**The records**
########################################

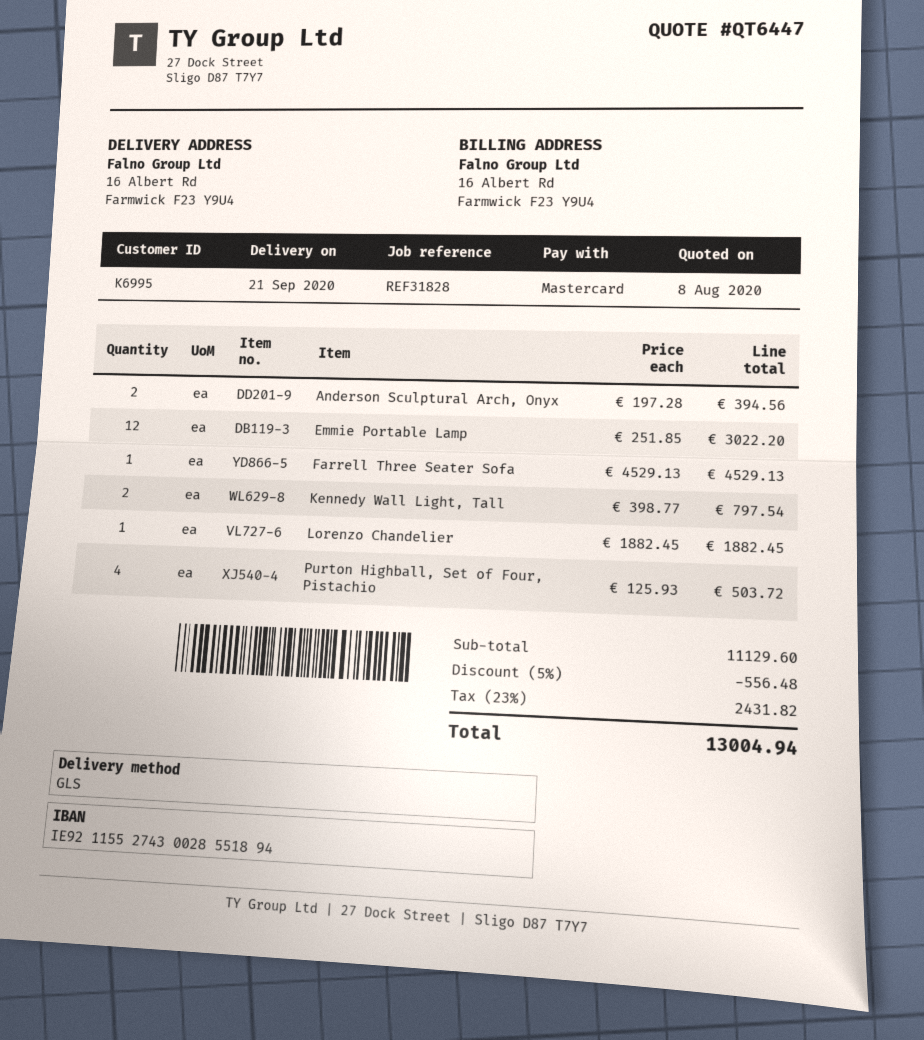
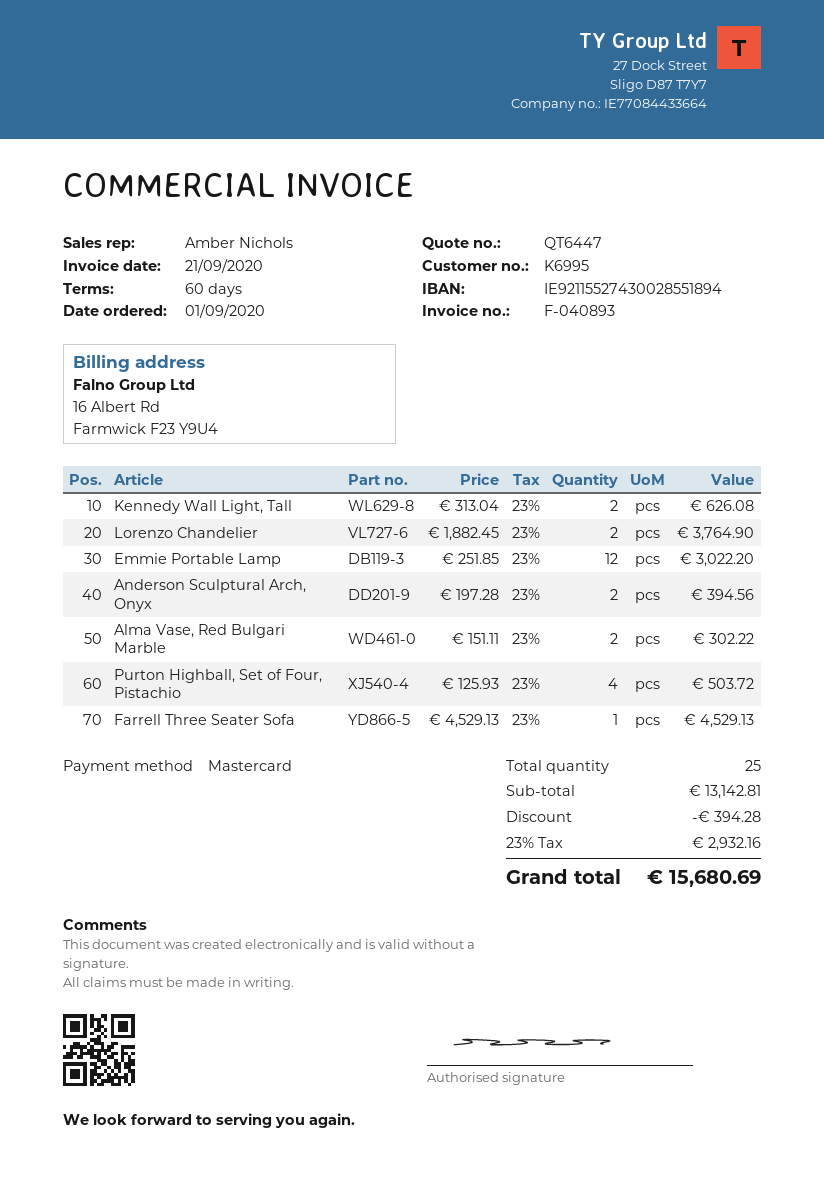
Kennedy Wall Light, Tall: 2 x 398.77 = 797.54 -> 2 x 313.04 = 626.08
Lorenzo Chandelier: 1 x 1882.45 = 1882.45 -> 2 x 1882.45 = 3764.90
Alma Vase, Red Bulgari Marble: none -> 2 x 151.11 = 302.22
subtotal: 11129.60 -> 13142.81
discount: 556.48 -> 394.28
tax: 23% = 2431.82 -> 23% = 2932.16
total: 13004.94 -> 15680.69

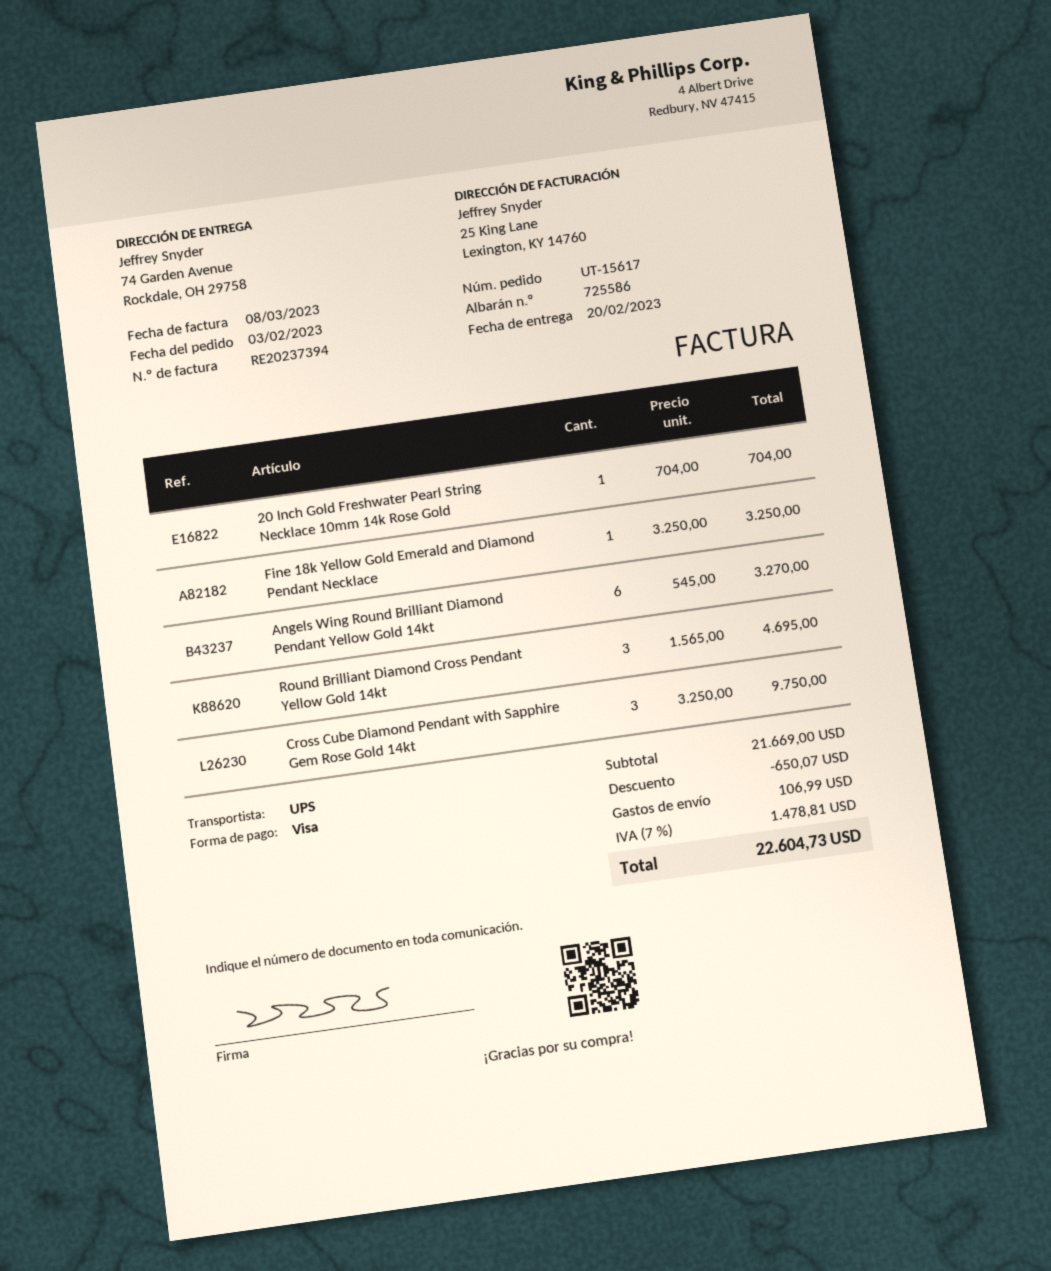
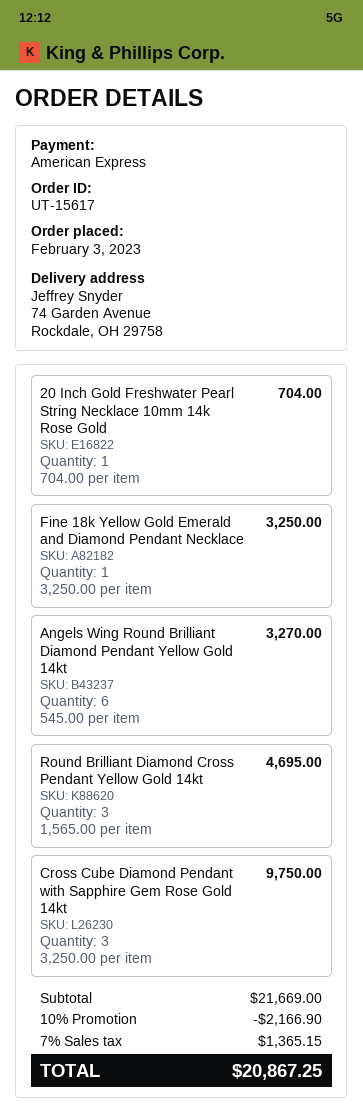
payment method: Visa -> American Express
discount: 650.07 -> 2166.90
shipping: 106.99 -> none
tax: 7% = 1478.81 -> 7% = 1365.15
total: 22604.73 -> 20867.25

########################################

**Aim of the task**
Leave out the pictures and retype every line above exactly.

**Answer to the exercise**
Kennedy Wall Light, Tall: 2 x 398.77 = 797.54 -> 2 x 313.04 = 626.08
Lorenzo Chandelier: 1 x 1882.45 = 1882.45 -> 2 x 1882.45 = 3764.90
Alma Vase, Red Bulgari Marble: none -> 2 x 151.11 = 302.22
subtotal: 11129.60 -> 13142.81
discount: 556.48 -> 394.28
tax: 23% = 2431.82 -> 23% = 2932.16
total: 13004.94 -> 15680.69

payment method: Visa -> American Express
discount: 650.07 -> 2166.90
shipping: 106.99 -> none
tax: 7% = 1478.81 -> 7% = 1365.15
total: 22604.73 -> 20867.25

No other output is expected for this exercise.